After getting the school doctor’s note about inflammation, then consulting a specialist in New York who treated uveitis, French, his daughter and her mother went online and found Dr. Foster, who was at Massachusetts Eye and Ear at the time. “He was very purposeful and very direct,” recalls French. “He didn’t think the eyedrops were effective, but [looked to] systemic drugs, which scared me and her mom. You don’t want to hear about chemotherapy. And beyond being checked for uveitis, you have to be tested for JRA [juvenile rheumatoid arthritis] every six months because it could transform and go to the rest of the body, in the joints, and many girls with JRA have to be screened for uveitis because there is a much higher percentage of girls with JRA who have uveitis than go the other way around. Very few people who have uveitis first go over, but some do. You also learn about JRA and have to have a battery specialists [for that].”

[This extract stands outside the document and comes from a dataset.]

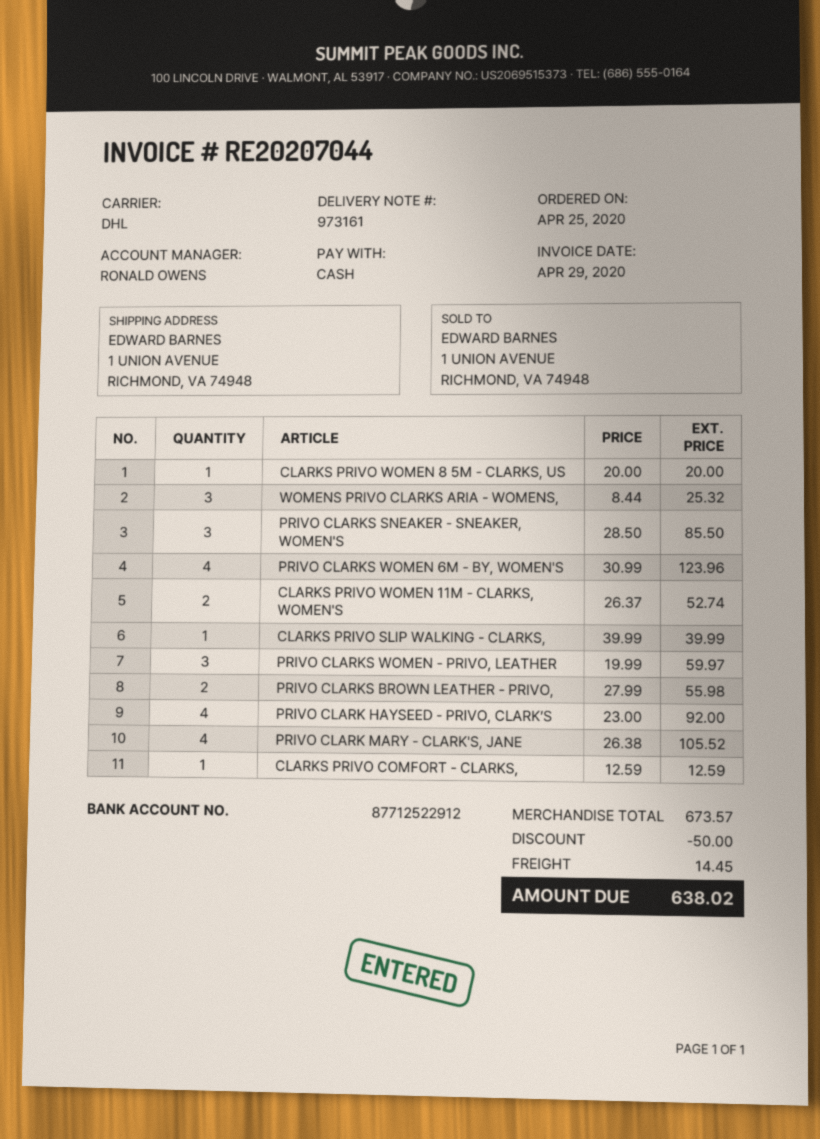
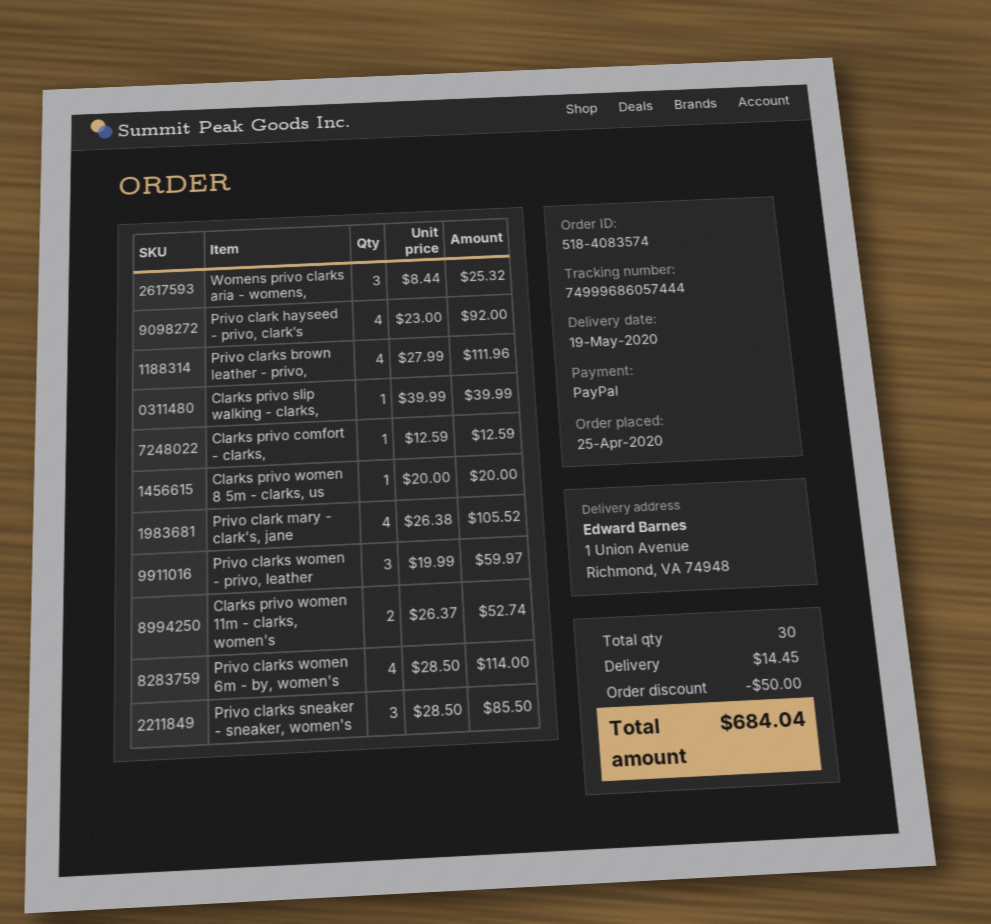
payment method: cash -> PayPal
PRIVO CLARKS WOMEN 6M - BY, WOMEN'S: 4 x 30.99 = 123.96 -> 4 x 28.50 = 114.00
PRIVO CLARKS BROWN LEATHER - PRIVO,: 2 x 27.99 = 55.98 -> 4 x 27.99 = 111.96
total: 638.02 -> 684.04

To help raise money funding to fight uveitis, Jay Jay French gained the support of his bandmates to do a benefit show and also started his Pinkburst Project three years ago. It is a unique, groundbreaking collaboration between guitar and amplifier manufacturers to fight the good fight, and the Twisted axeman got different guitar makers to replicate his famous pink guitar. “I had all these famous guitar companies copying a Gibson guitar, which is like asking Honda to make them look like a Cadillac,” he quips. “If you’re a car collector, you’re going to want that Honda because it will be the only one that ever looks like a Cadillac. So I had Martin, Grestch, Paul Reed Smith, Epiphone, Roukangas and Fender all try to look like my Gibson Les Paul because I knew that guitar players would love how crazy that idea is. So I got them to do matching paint and created a collection of 13 guitars that you’ll never see again. You never will. The trapezoid inlays, the bound fret boards [with] the company names—they’re all one-of-a-kind guitars of the most famous models.”

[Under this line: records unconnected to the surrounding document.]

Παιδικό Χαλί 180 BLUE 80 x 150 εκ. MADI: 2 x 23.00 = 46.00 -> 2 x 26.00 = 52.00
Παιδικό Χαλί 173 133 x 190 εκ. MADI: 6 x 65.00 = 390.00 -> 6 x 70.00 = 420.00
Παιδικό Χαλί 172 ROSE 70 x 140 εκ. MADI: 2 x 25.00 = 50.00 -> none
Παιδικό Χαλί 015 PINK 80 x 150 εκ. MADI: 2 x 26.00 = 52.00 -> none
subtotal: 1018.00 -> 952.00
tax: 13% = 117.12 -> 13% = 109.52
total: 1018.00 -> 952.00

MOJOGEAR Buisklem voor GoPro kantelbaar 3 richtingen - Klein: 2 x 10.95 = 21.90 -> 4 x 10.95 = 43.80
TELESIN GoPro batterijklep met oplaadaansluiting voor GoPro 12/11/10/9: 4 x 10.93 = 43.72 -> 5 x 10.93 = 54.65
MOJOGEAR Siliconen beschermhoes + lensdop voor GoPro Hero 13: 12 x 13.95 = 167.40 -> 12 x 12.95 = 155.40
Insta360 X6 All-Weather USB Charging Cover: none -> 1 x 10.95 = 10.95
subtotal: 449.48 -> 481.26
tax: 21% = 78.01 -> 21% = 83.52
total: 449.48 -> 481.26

Further, French created guitar pairings with specific custom amps from the likes of Marshall, Fender, Vox, Mesa, Orange, Hartke and Diamond, and he proclaims that it is the only time in history these amplifiers companies agreed to be covered with the same color tolex “because the tolex is a propietary thing. A Fender covering is not a Marshall covering or a Mesa covering. I have matching [pink] guitars and amps. If you want to find a Fender telecaster Pinkburst with a Fender pink amp to match, it’s the only one in history. That’s it. It’s the only game in town. Hopefully that kind of stuff drives up the prices in an auction. These are the tools that touch the soul of many people. Hopefully a rich collector will want every one of them. I’d love to see the whole collection bought by one person and put on display, but however it goes it doesn’t matter. These are tools to earn money to go to research for uveitis, so some day my daughter doesn’t have to have this damn disease.”

An evening with Twisted Sister & Friends will take place at the Best Buy Theater in NYC on April 29. Proceeds will benefit the Ocular Immunology And Uveitis Foundation.